Install a library with an init script
If your library requires custom configuration, you may not be able to install it using the workspace or cluster library interface. Instead, you can install the library using an init script.
Here is an example of an init script that uses pip to install Python libraries on a Databricks Runtime cluster at cluster initialization.
#!/bin/bash
/databricks/python/bin/pip install astropy
Uninstall a library from a cluster
Note
When you uninstall a library from a cluster, the library is removed only when you restart the cluster. Until you restart the cluster, the status of the uninstalled library appears as Uninstall pending restart.

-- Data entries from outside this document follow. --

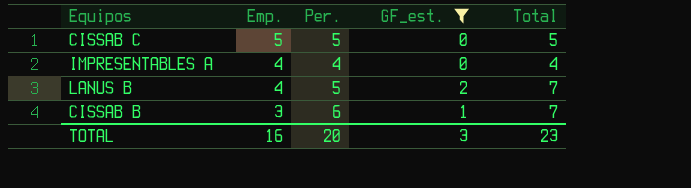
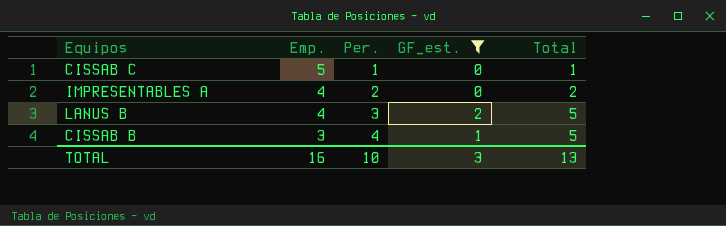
CISSAB C | Per.: 5 -> 1
CISSAB C | Total: 5 -> 1
IMPRESENTABLES A | Per.: 4 -> 2
IMPRESENTABLES A | Total: 4 -> 2
LANUS B | Per.: 5 -> 3
LANUS B | Total: 7 -> 5
CISSAB B | Per.: 6 -> 4
CISSAB B | Total: 7 -> 5
TOTAL | Per.: 20 -> 10
TOTAL | Total: 23 -> 13

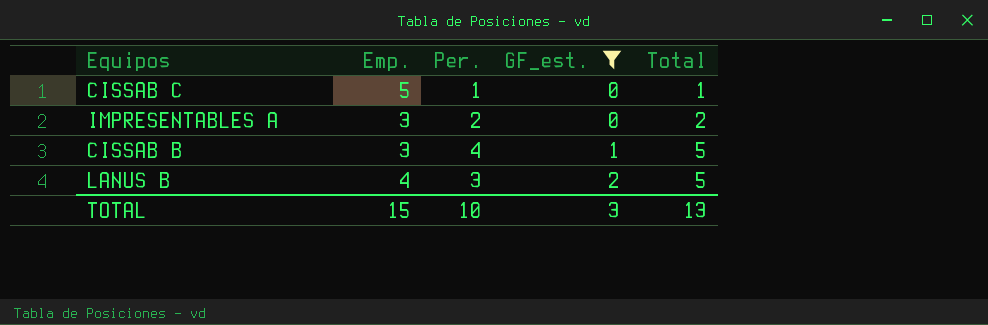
row order: Emp. descending -> GF_est. ascending
IMPRESENTABLES A | Emp.: 4 -> 3
TOTAL | Emp.: 16 -> 15

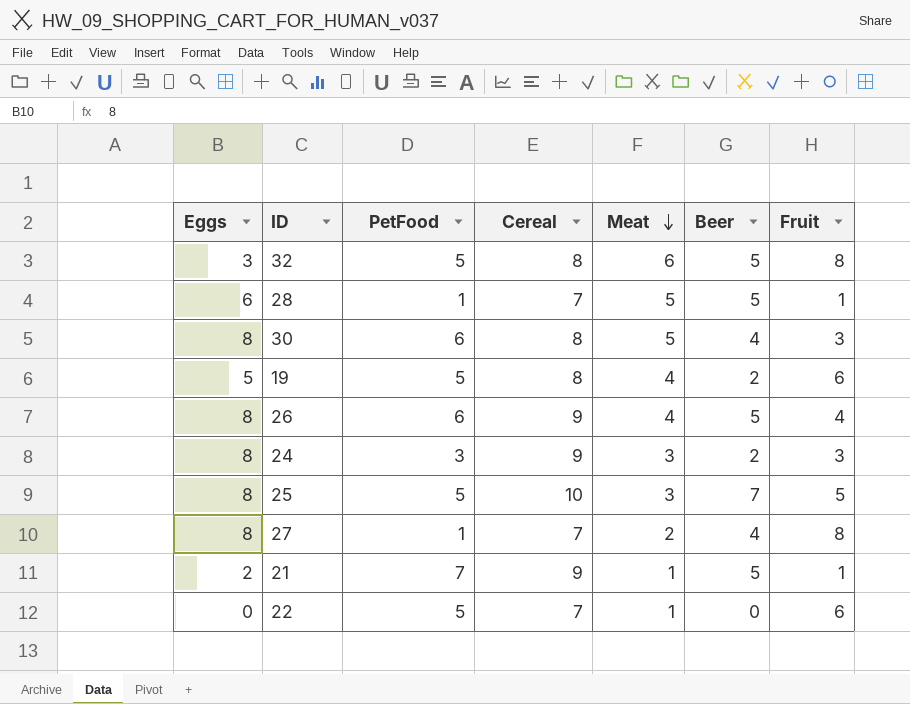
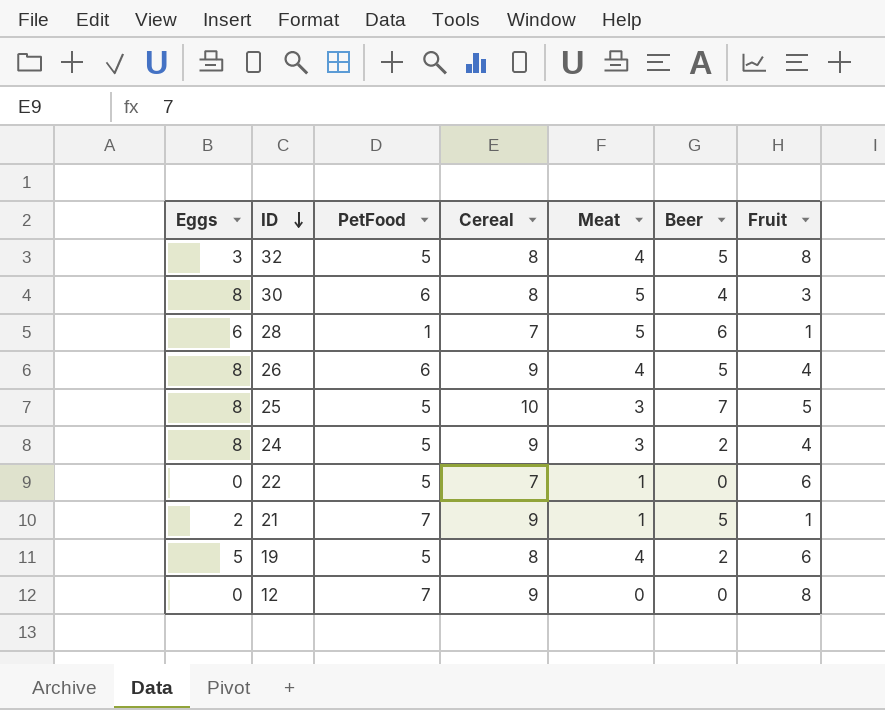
row order: Meat descending -> ID descending
row 27: 8 | 1 | 7 | 2 | 4 | 8 -> none
32 | Meat: 6 -> 4
28 | Beer: 5 -> 6
24 | PetFood: 3 -> 5
24 | Fruit: 3 -> 4
row 12: none -> 0 | 7 | 9 | 0 | 0 | 8

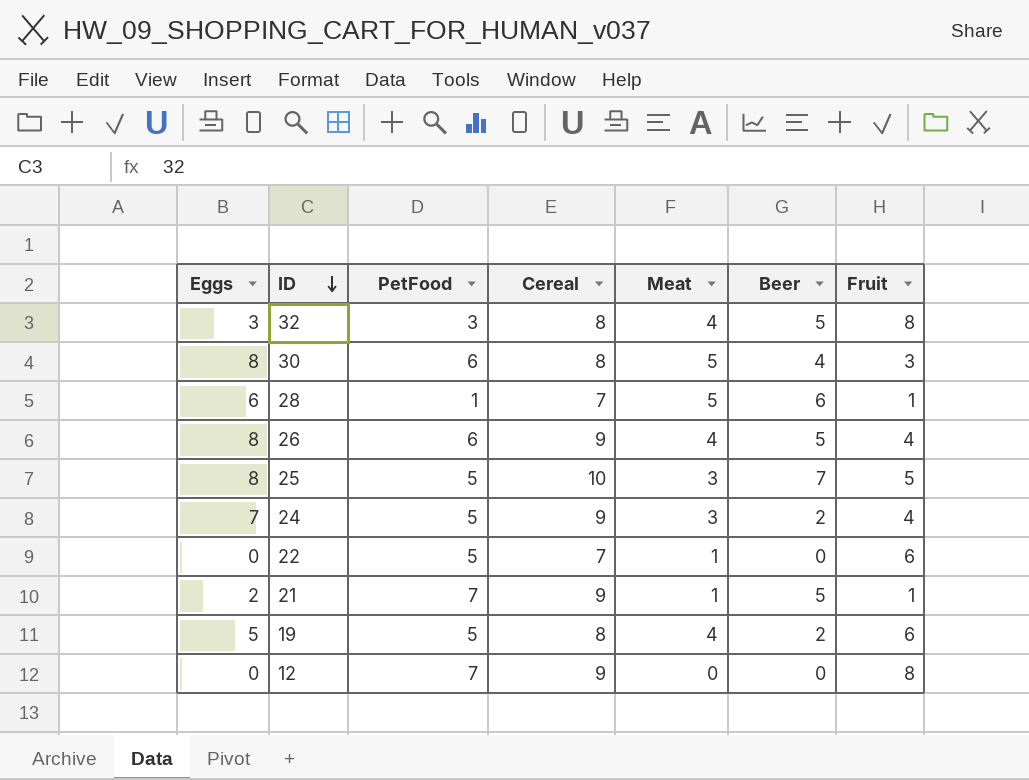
32 | PetFood: 5 -> 3
24 | Eggs: 8 -> 7

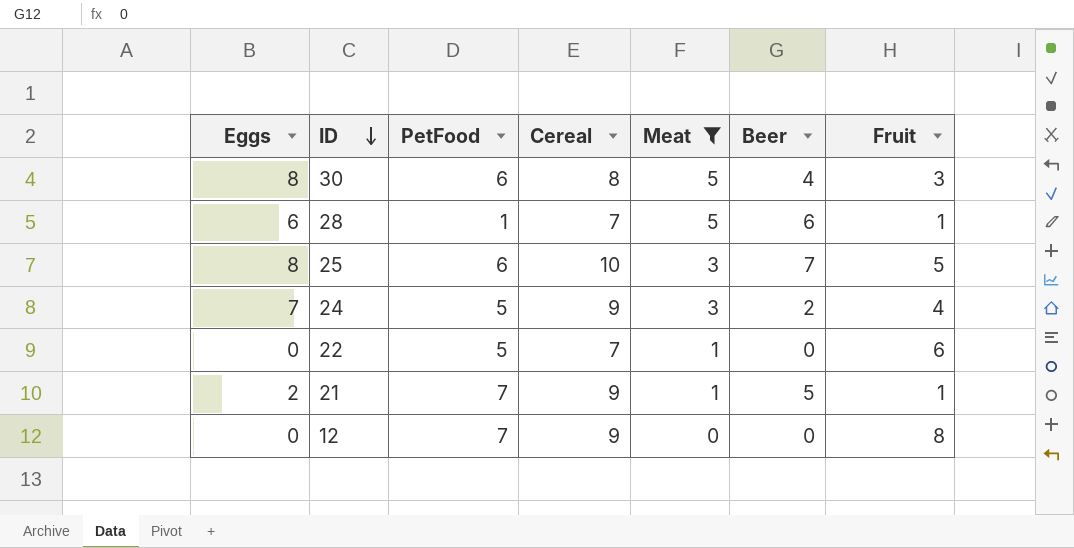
filter: none -> Meat != 4
25 | PetFood: 5 -> 6

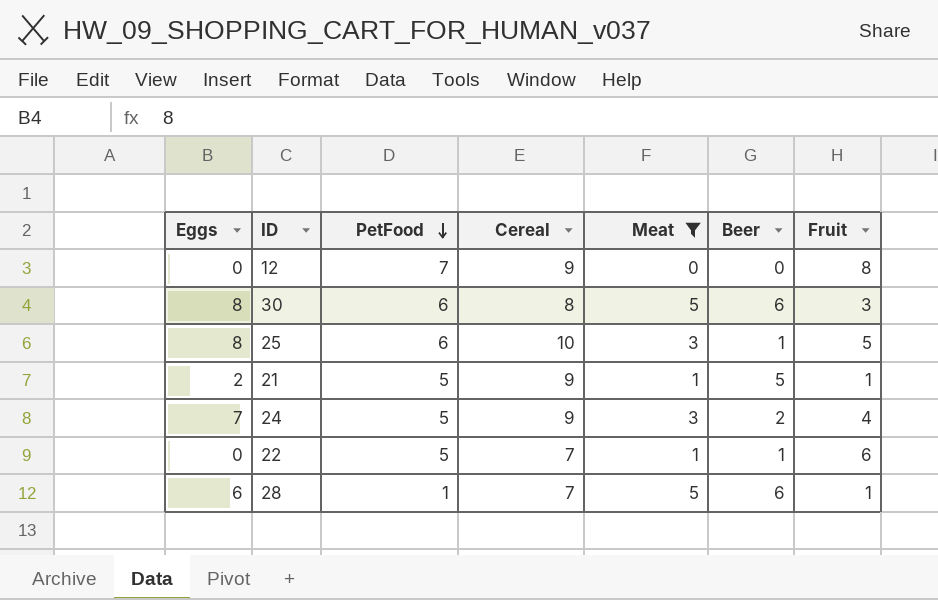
row order: ID descending -> PetFood descending
30 | Beer: 4 -> 6
25 | Beer: 7 -> 1
21 | PetFood: 7 -> 5
22 | Beer: 0 -> 1

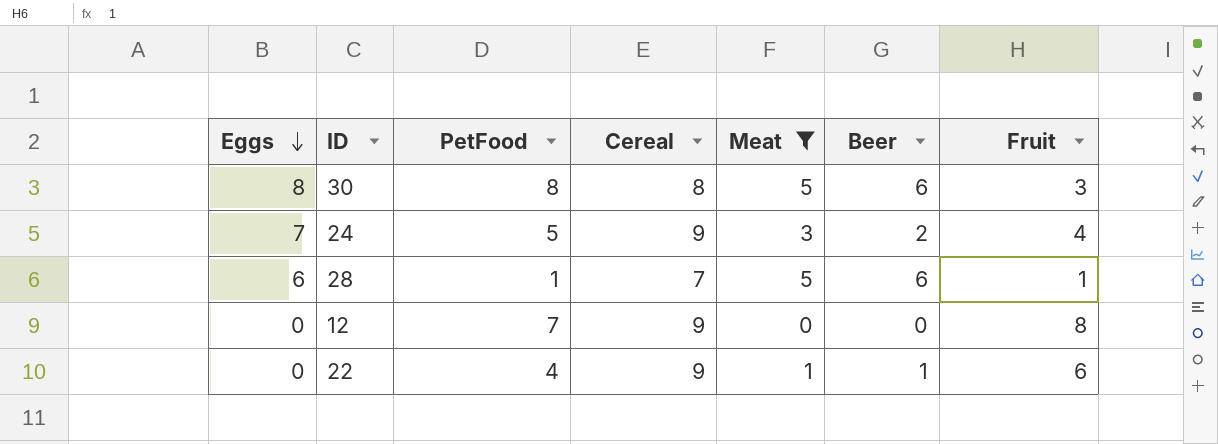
row order: PetFood descending -> Eggs descending
row 25: 8 | 6 | 10 | 3 | 1 | 5 -> none
row 21: 2 | 5 | 9 | 1 | 5 | 1 -> none
30 | PetFood: 6 -> 8
22 | PetFood: 5 -> 4
22 | Cereal: 7 -> 9

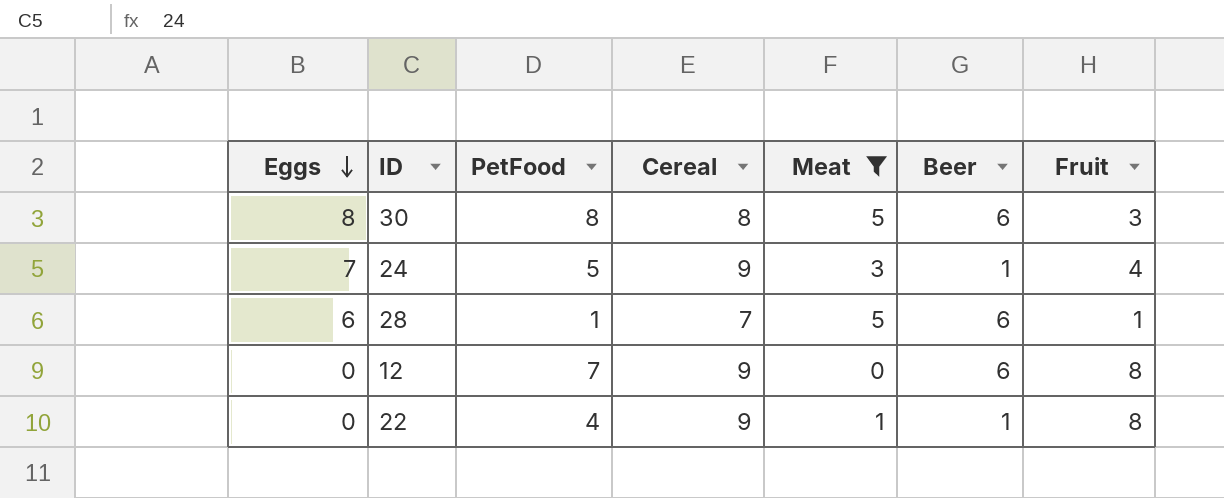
24 | Beer: 2 -> 1
12 | Beer: 0 -> 6
22 | Fruit: 6 -> 8

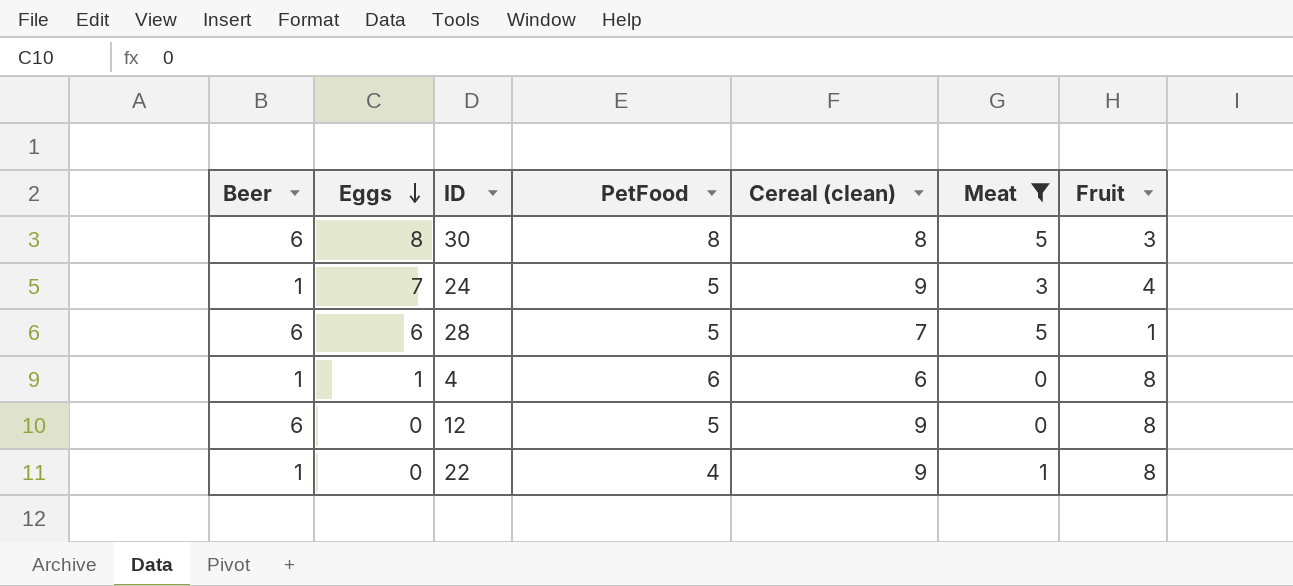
column Beer | position: 6 -> 1
column name: Cereal -> Cereal (clean)
28 | PetFood: 1 -> 5
row 4: none -> 1 | 1 | 6 | 6 | 0 | 8
12 | PetFood: 7 -> 5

To uninstall a library you can use the cluster UI:
Click Compute in the sidebar.
Click a cluster name.
Click the Libraries tab.
Select the checkbox next to the cluster you want to uninstall the library from, click Uninstall, then Confirm. The Status changes to Uninstall pending restart.
Click Restart and Confirm to uninstall the library. The library is removed from the cluster’s Libraries tab.
View the libraries installed on a cluster
Click Compute in the sidebar.
Click the cluster name.
Click the Libraries tab. For each library, the tab displays the name and version, type, install status, and, if uploaded, the source file.
Update a cluster-installed library
To update a cluster-installed library, uninstall the old version of the library and install a new version.
Note
Requirements.txt files do not require uninstalling and restarting. If you have modified the contents of a requirements.txt file, you can simply reinstall it to update the contents of the installed file.